SunPower rectifies Nasdaq noncompliance, reports first profitable quarter in four years

After regaining Nasdaq compliance, the company announced its first profitable quarter in four years, though its financial results have not yet been audited.

SunPower received an expected deficiency notification from Nasdaq indicating the company was not in compliance with the stock market’s listing rule.

SunPower’s noncompliance was due to its failure to timely file its annual report on Form 10-Kwith the Security Exchange Commission (SEC). SunPower has until June 27 to submit a plan to regain compliance with Nasdaq’s listing rule.

The company said it informed the SEC on Mar. 31 that it was delayed because it required more time to complete its year-end audit and reporting process.

SunPower CEO T.J. Rodgers said the Nasdaq’s warning “can be simplified to ‘we filed our [annual report] with the SEC 16 days late. We and our independent auditors BDO knew of the deadline but needed to spend 14,000 hours of auditing time versus the typical 6,500 hours needed for a more mature company to get the 10K report done right. There is no penalty for the delay and no impact on shareholders.”

This is not the first time Nasdaq warned SunPower of its noncompliance with its listing rule. SunPower also received a Notification of Deficiency on Mar. 20, 2024 for its failure to timely file Form 10-K. SunPower filed for bankruptcy less than six months later.

Technically, SunPower was a different company at the time. Following SunPower’s Chapter 11 bankruptcy, Complete Solaria, owned by former SunPower Chair Rodgers, purchased SunPower’s Blue Raven Solar business, non-installer distribution network and new homes division for $45 million. Last month, Complete Solaria announced it was formally changing its name to SunPower and updated the company’s Nasdaq ticker to SPWR. SunPower sold its leases and lease servicing assets to SunStrong.

(Read: SunPower rises again & End of the line for a U.S. solar giant)

On the same day SunPower filed its annual report with the SEC, SunPower held its earnings call for 2024 and Q1 2025.

The company said it was SunPower’s first profitable quarter in four years. However, only SunPower’s 2024 financial results were audited, while the profitable quarter’s audit is forthcoming. SunPower said it finished Q1 2025 with $14 million in cash versus $13.3 million in Q4 2024.

Since the company acquired many of the former SunPower’s assets, the company said it reduced its workforce from 3,499 employees in October 2024 to 906 (SunPower previously reported the beginning headcount at nearly 3,000).

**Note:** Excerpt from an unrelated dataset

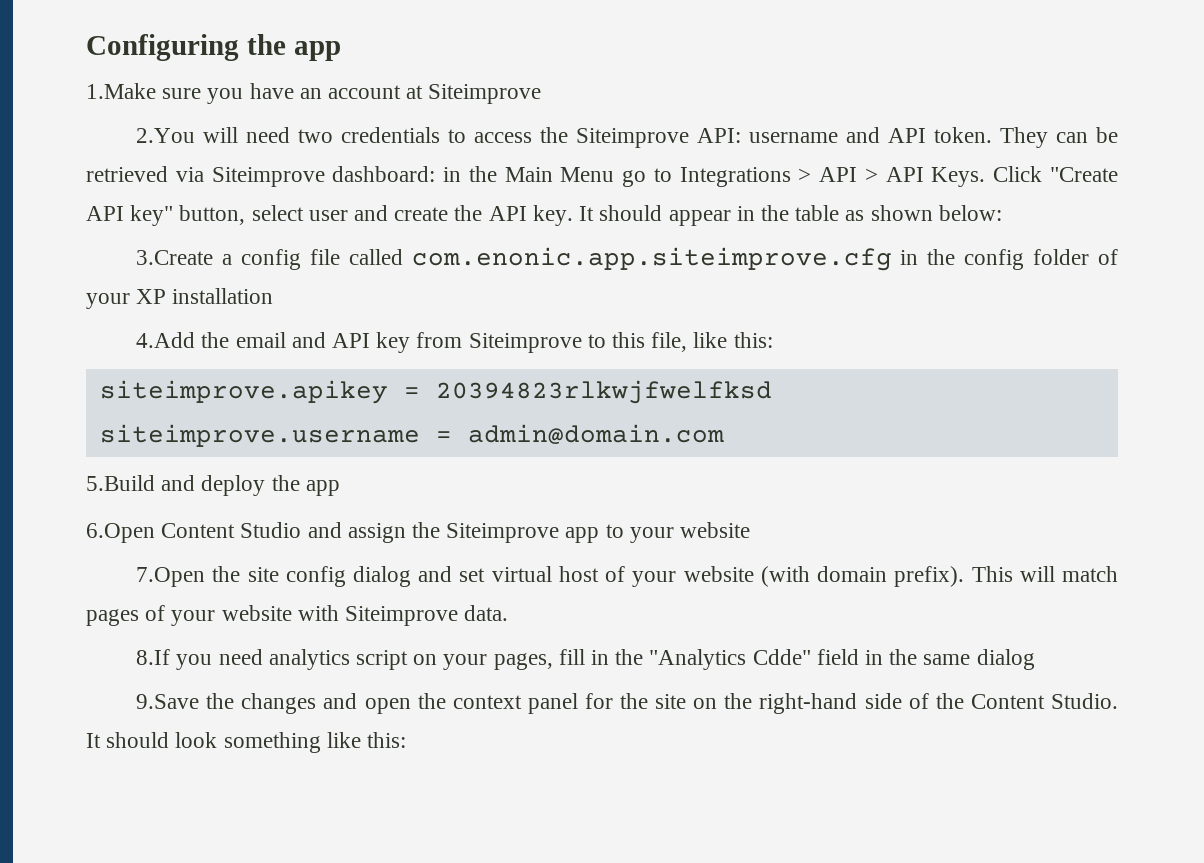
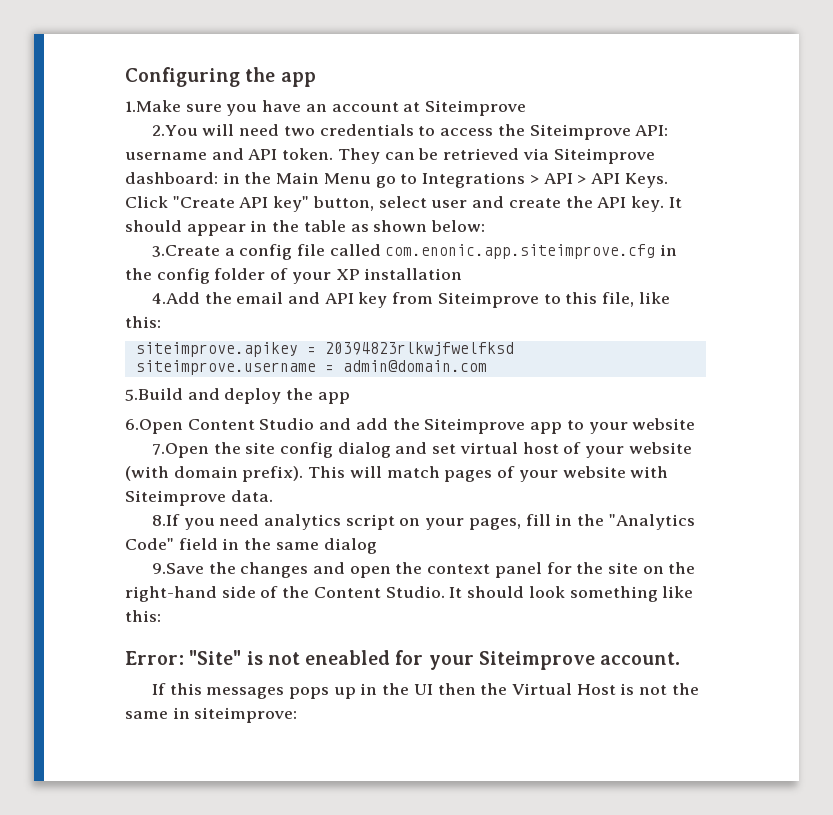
[347,523,406,543] assign -> [355,418,388,430] add
[752,649,811,665] Cdde" -> [125,538,174,550] Code"
(407, 740) none -> [125,650,681,670] [151,683,699,699] [125,707,298,723] // Error: "Site" is not eneabled for your Siteimprove account. // If this messages pops up in the UI then the Virtual Host is not the same in siteimprove:

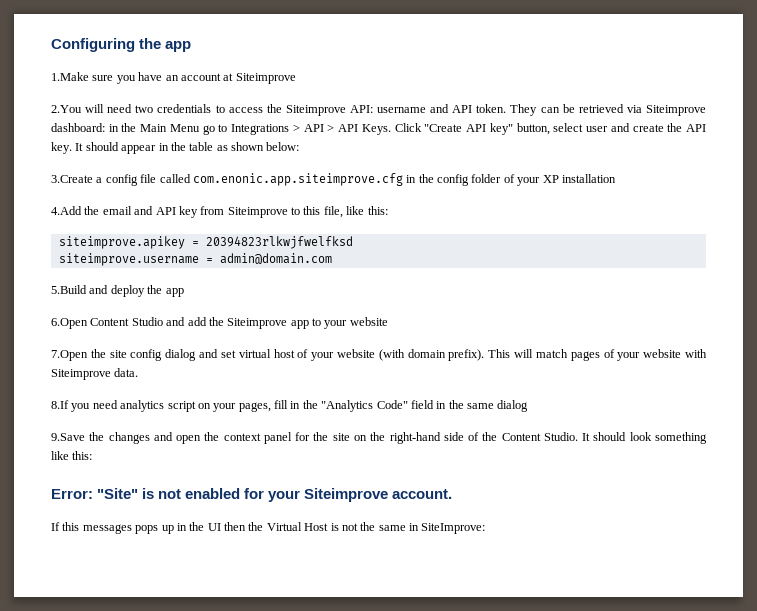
[305,650,391,665] eneabled -> [185,488,241,499] enabled
[194,707,298,723] siteimprove: -> [421,523,486,534] SiteImprove:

SunPower said its cost-cutting measure improved its operating income over the last three quarters “from a $39.6 million loss in Q3’24 (unofficial sum of losses for three companies), to a loss of $5.9 million in Q4’24 (audited), to an operating profit of $1.3 million in Q1’25.”

“When these guys ran SunPower, it was a well-run company and the king of the world,” Rodgers said. “For the last three or so years, it wasn’t well run. And when I came in there, I found a pretty sick management structure, expensive, aloof, not detail oriented. Having said that, SunPower has got thousands [sic] of really good people in it, people you couldn’t get anywhere else.”

When asked about SunPower’s revenue growth, margins for the next couple years and the impact of a possible recession, Rodgers said his job is similar to a goalie in hockey. “I stand there and catch the pucks before they get in the net. So can I have a long-term forecast? I can, but it’s based on positioning more so than actually looking at what you project the [profit and loss] to be,” he said. “Right now, we have a very lean workforce and it’s going to get leaner,” he said.